DoCRL: Double Critic Deep Reinforcement Learning for Mapless Navigation of a Hybrid Aerial Underwater Vehicle with Medium Transition

Ricardo B. Grando,Junior C. de Jesus,Victor A. Kich,Alisson H. Kolling,Rodrigo S. Guerra,Paulo L. J. Drews-Jr
2023-08-19
Abstract:Deep Reinforcement Learning (Deep-RL) techniques for motion control have been continuously used to deal with decision-making problems for a wide variety of robots. Previous works showed that Deep-RL can be applied to perform mapless navigation, including the medium transition of Hybrid Unmanned Aerial Underwater Vehicles (HUAUVs).
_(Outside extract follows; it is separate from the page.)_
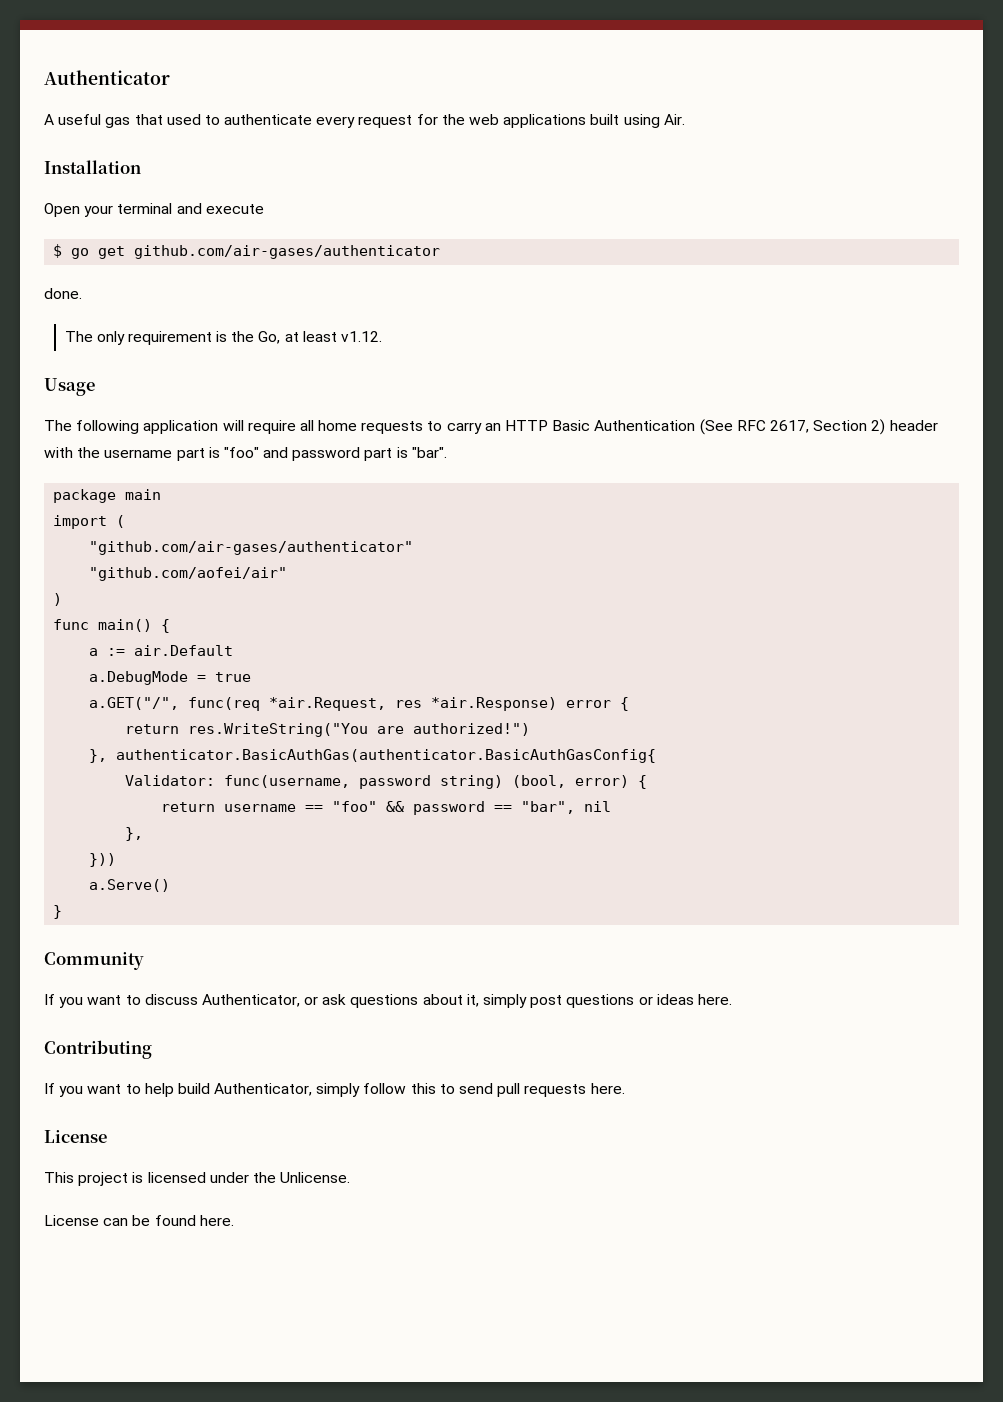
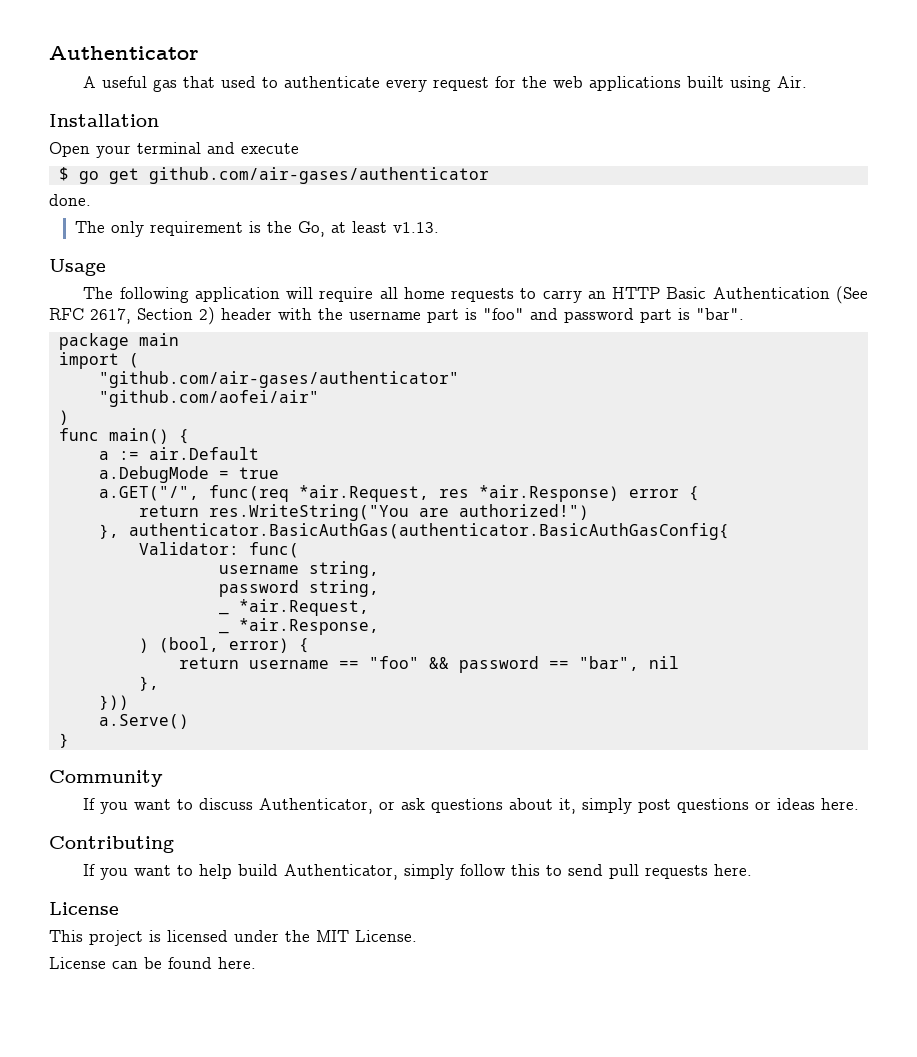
[340,331,382,342] v1.12. -> [392,222,439,233] v1.13.
[224,775,504,789] func(username, password string) -> [248,542,299,558] [218,561,379,578] [218,580,379,597] [218,599,369,616] [218,618,379,635] [138,638,149,653] func( // username string, // password string, // _ *air.Request, // _ *air.Response, // )
[280,1172,351,1183] Unlicense. -> [316,930,417,942] MIT License.

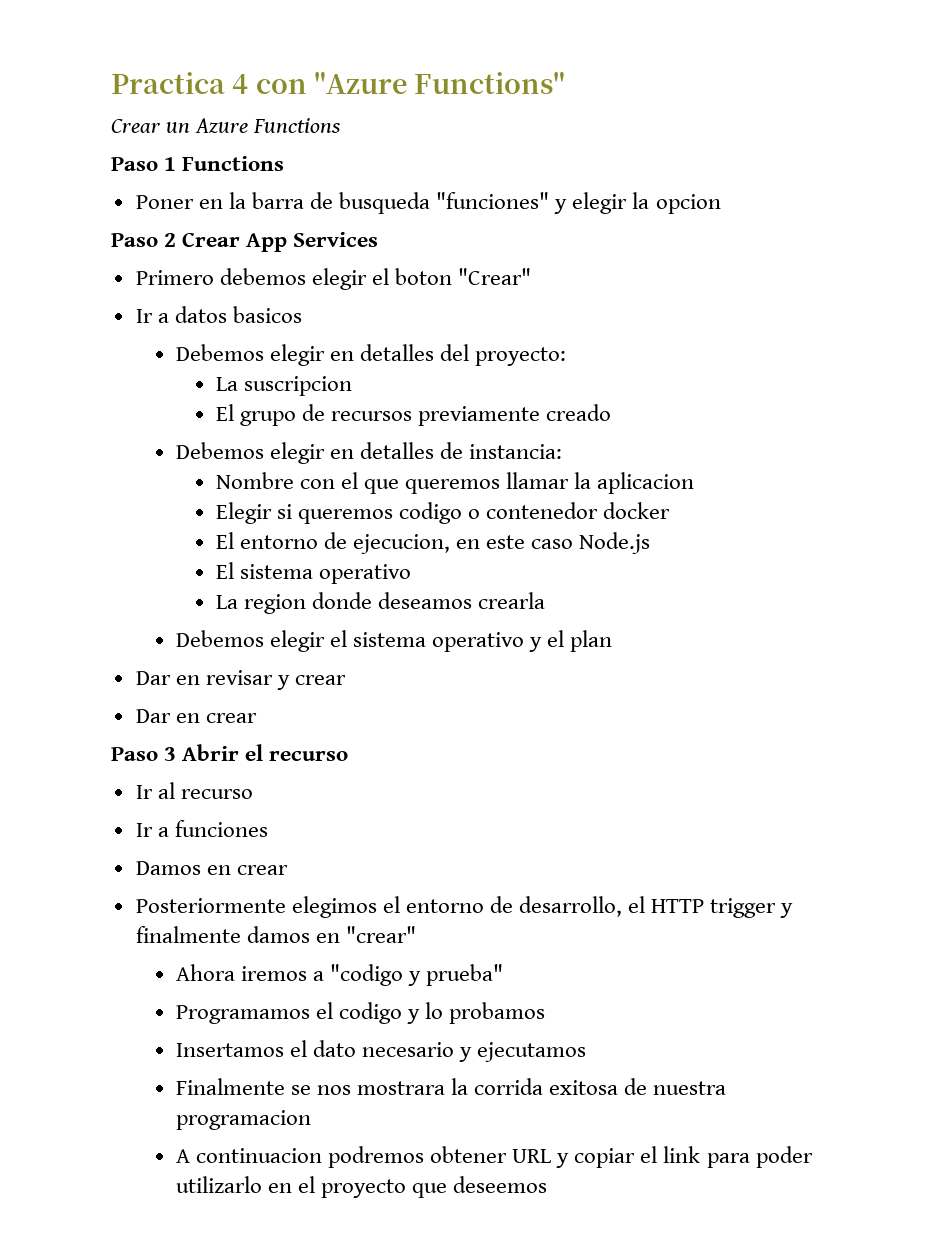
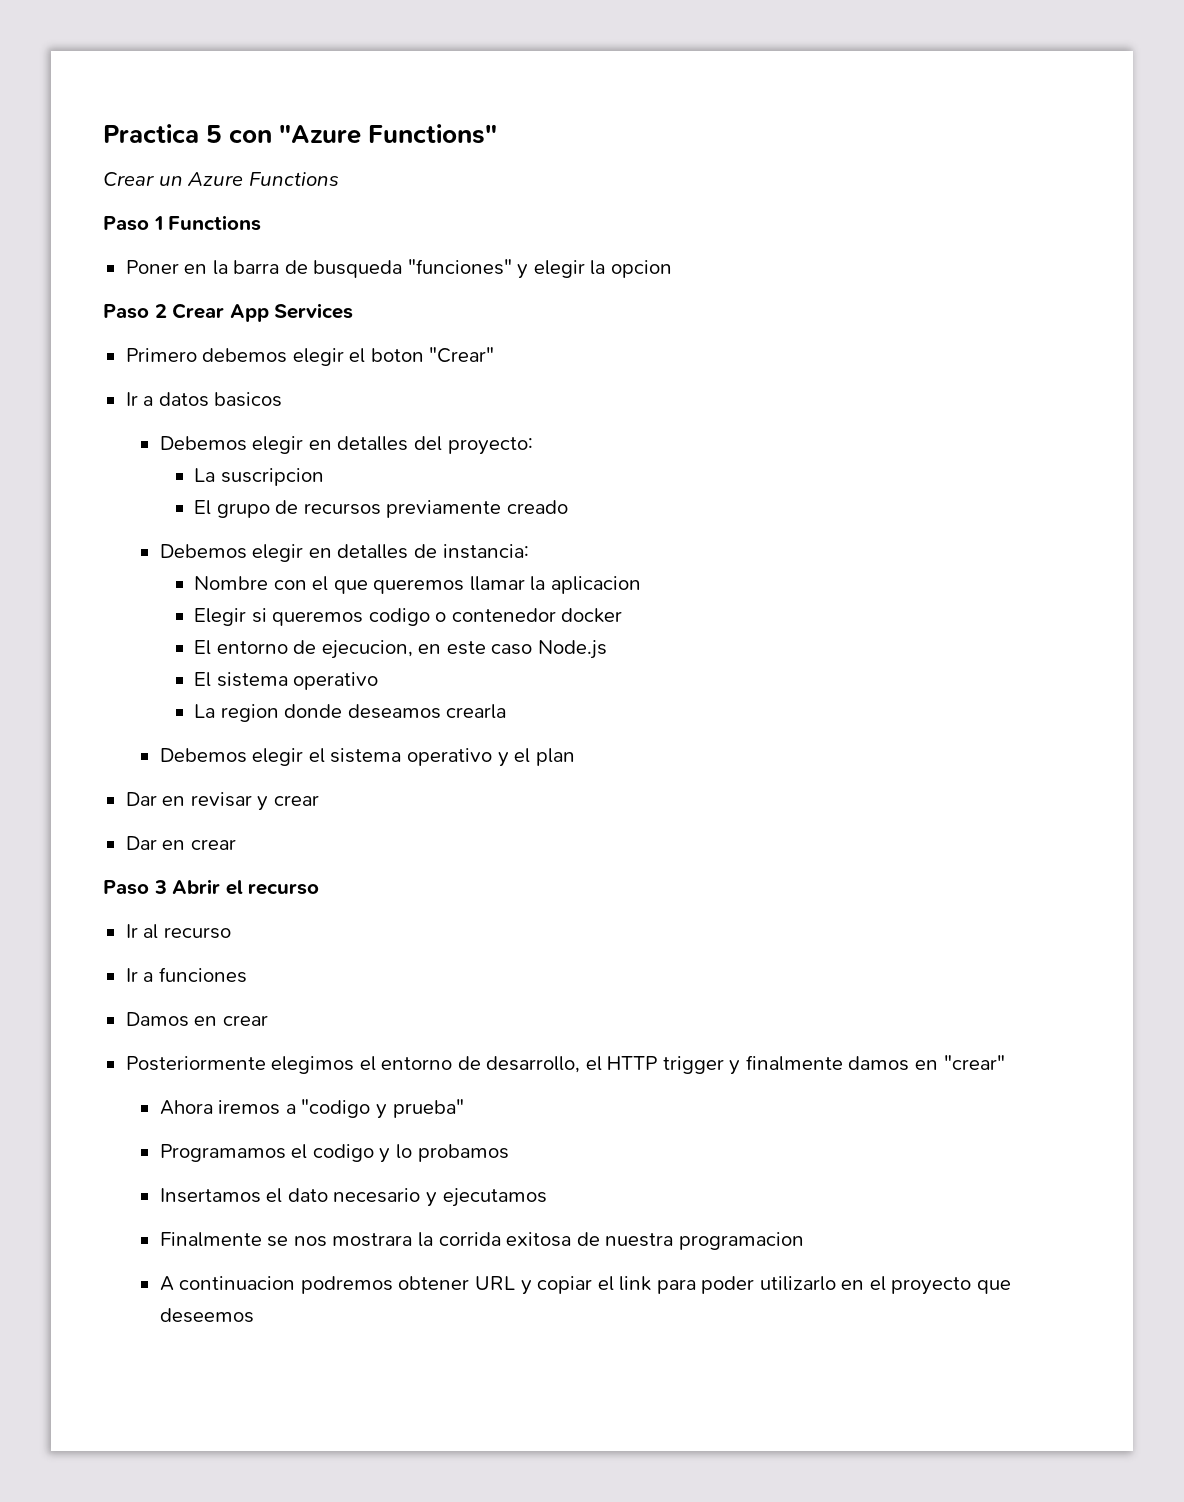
[232,74,249,94] 4 -> [206,125,223,143] 5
These are robots that can operate in both air and water media, with future potential for rescue tasks in robotics. This paper presents new approaches based on the state-of-the-art Double Critic Actor-Critic algorithms to address the navigation and medium transition problems for a HUAUV. We show that double-critic Deep-RL with Recurrent Neural Networks using range data and relative localization solely improves the navigation performance of HUAUVs. Our DoCRL approaches achieved better navigation and transitioning capability, outperforming previous approaches.
Robotics
What problem does this paper attempt to address?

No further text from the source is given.